** SOURCE INFORMATION follows **
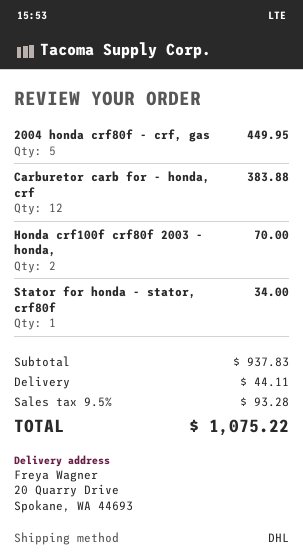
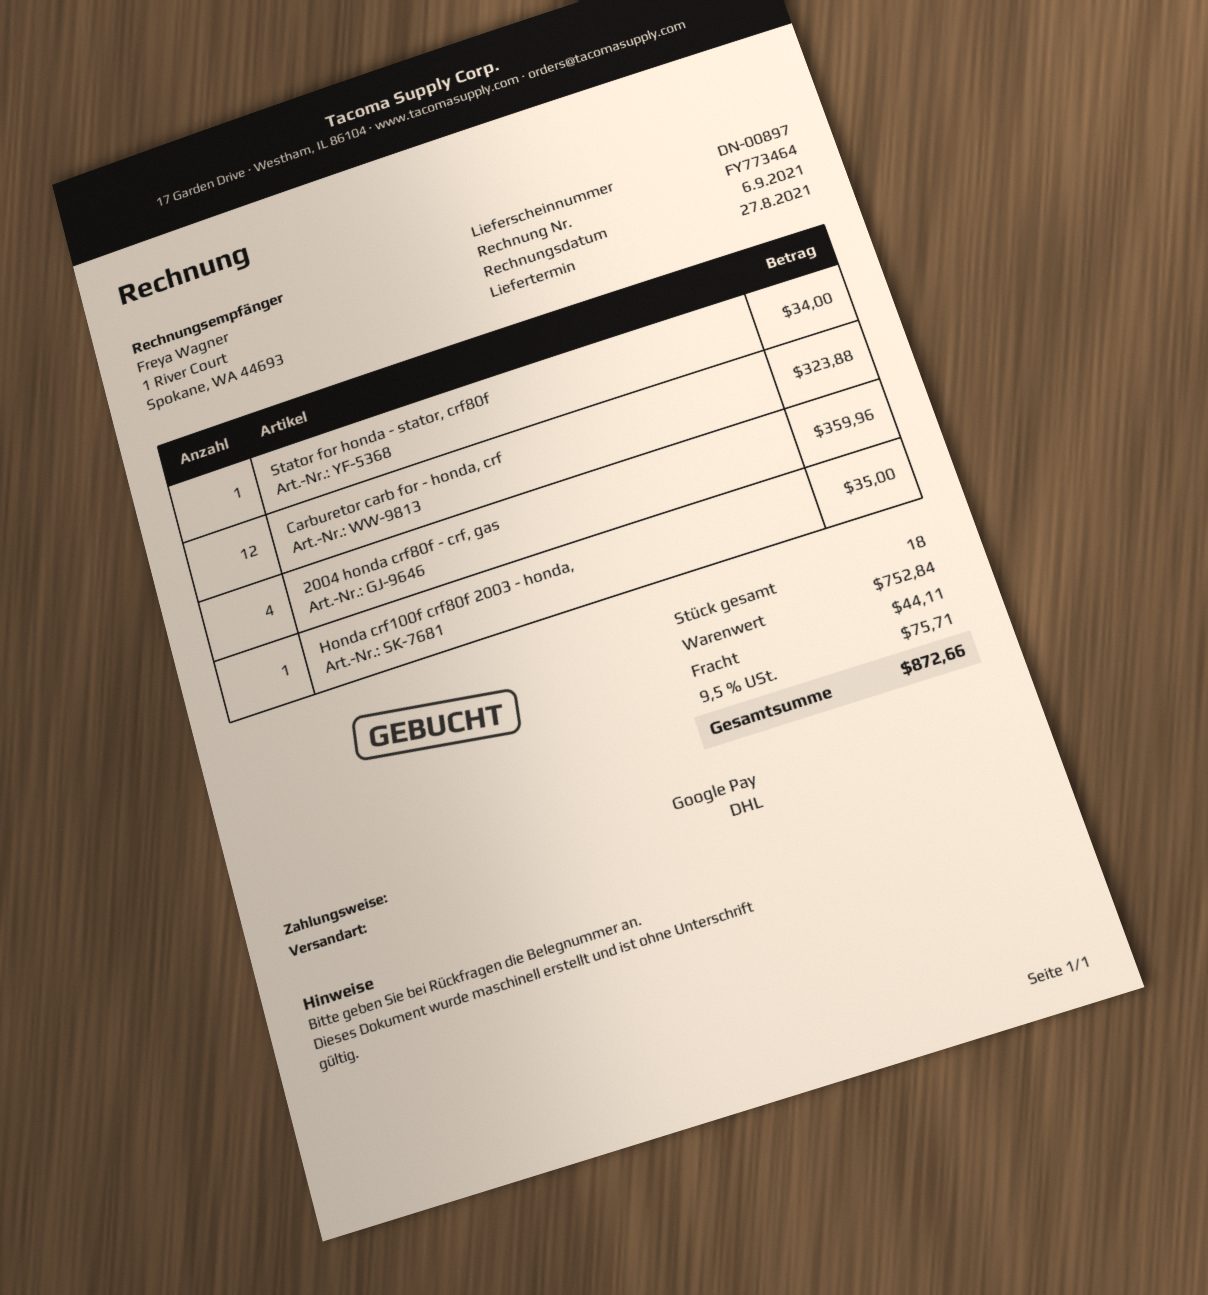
2004 honda crf80f - crf, gas: 5 for 449.95 -> 4 for 359.96
Carburetor carb for - honda, crf: 12 for 383.88 -> 12 for 323.88
Honda crf100f crf80f 2003 - honda,: 2 for 70.00 -> 1 for 35.00
subtotal: 937.83 -> 752.84
tax: 9.5% = 93.28 -> 9.5% = 75.71
total: 1075.22 -> 872.66

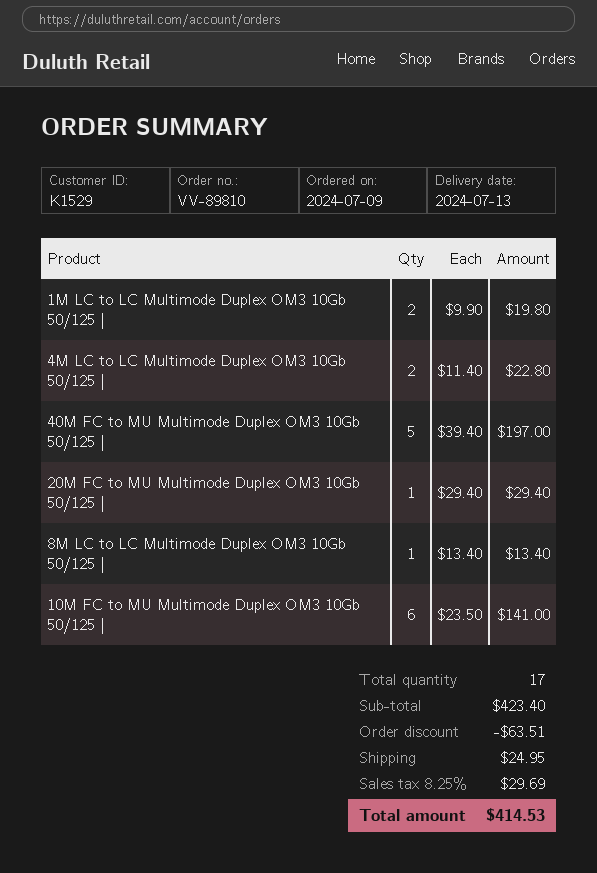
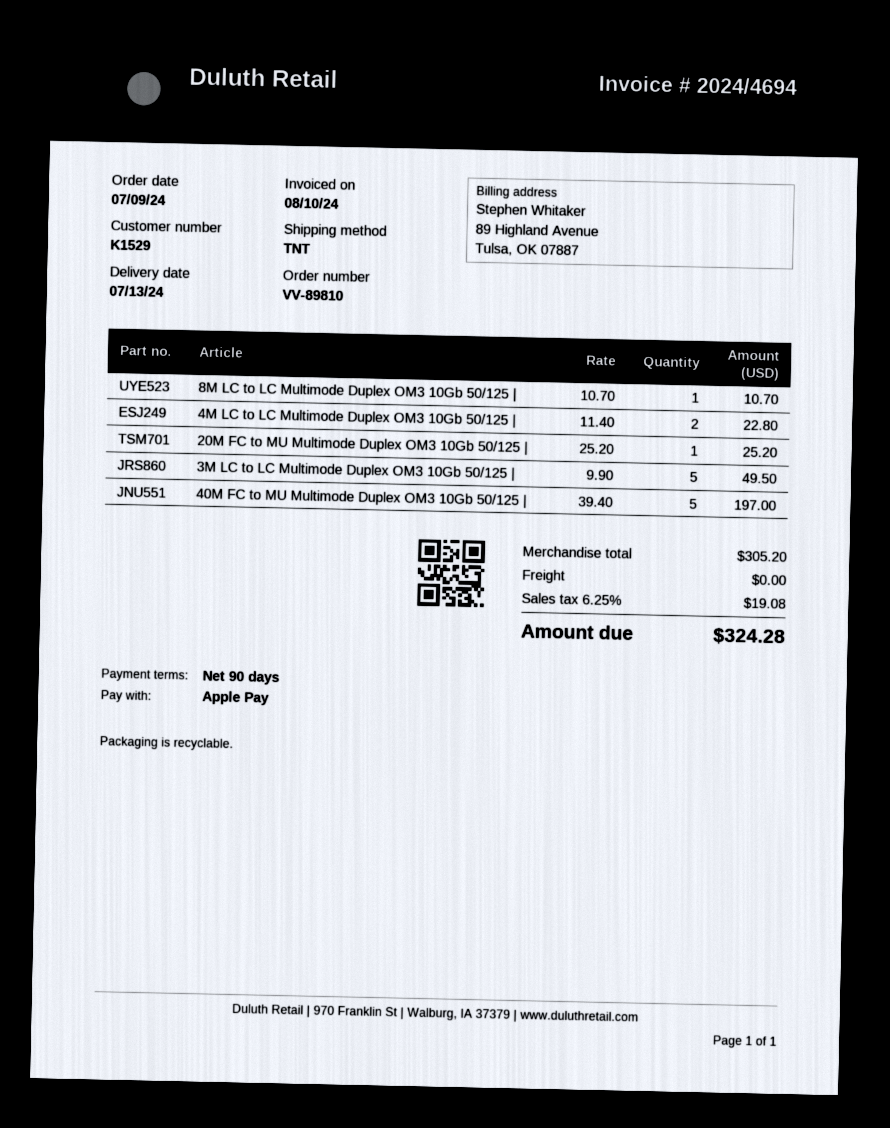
1M LC to LC Multimode Duplex OM3 10Gb 50/125 |: 2 x 9.90 = 19.80 -> none
20M FC to MU Multimode Duplex OM3 10Gb 50/125 |: 1 x 29.40 = 29.40 -> 1 x 25.20 = 25.20
8M LC to LC Multimode Duplex OM3 10Gb 50/125 |: 1 x 13.40 = 13.40 -> 1 x 10.70 = 10.70
10M FC to MU Multimode Duplex OM3 10Gb 50/125 |: 6 x 23.50 = 141.00 -> none
3M LC to LC Multimode Duplex OM3 10Gb 50/125 |: none -> 5 x 9.90 = 49.50
subtotal: 423.40 -> 305.20
discount: 63.51 -> none
shipping: 24.95 -> 0.00
tax: 8.25% = 29.69 -> 6.25% = 19.08
total: 414.53 -> 324.28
** End of SOURCE INFORMATION **
| EXERCISE PROMPT |
Report every line in the data above in which the word "Duplex" appears.

| COMPLETED TASK |
1M LC to LC Multimode Duplex OM3 10Gb 50/125 |: 2 x 9.90 = 19.80 -> none
20M FC to MU Multimode Duplex OM3 10Gb 50/125 |: 1 x 29.40 = 29.40 -> 1 x 25.20 = 25.20
8M LC to LC Multimode Duplex OM3 10Gb 50/125 |: 1 x 13.40 = 13.40 -> 1 x 10.70 = 10.70
10M FC to MU Multimode Duplex OM3 10Gb 50/125 |: 6 x 23.50 = 141.00 -> none
3M LC to LC Multimode Duplex OM3 10Gb 50/125 |: none -> 5 x 9.90 = 49.50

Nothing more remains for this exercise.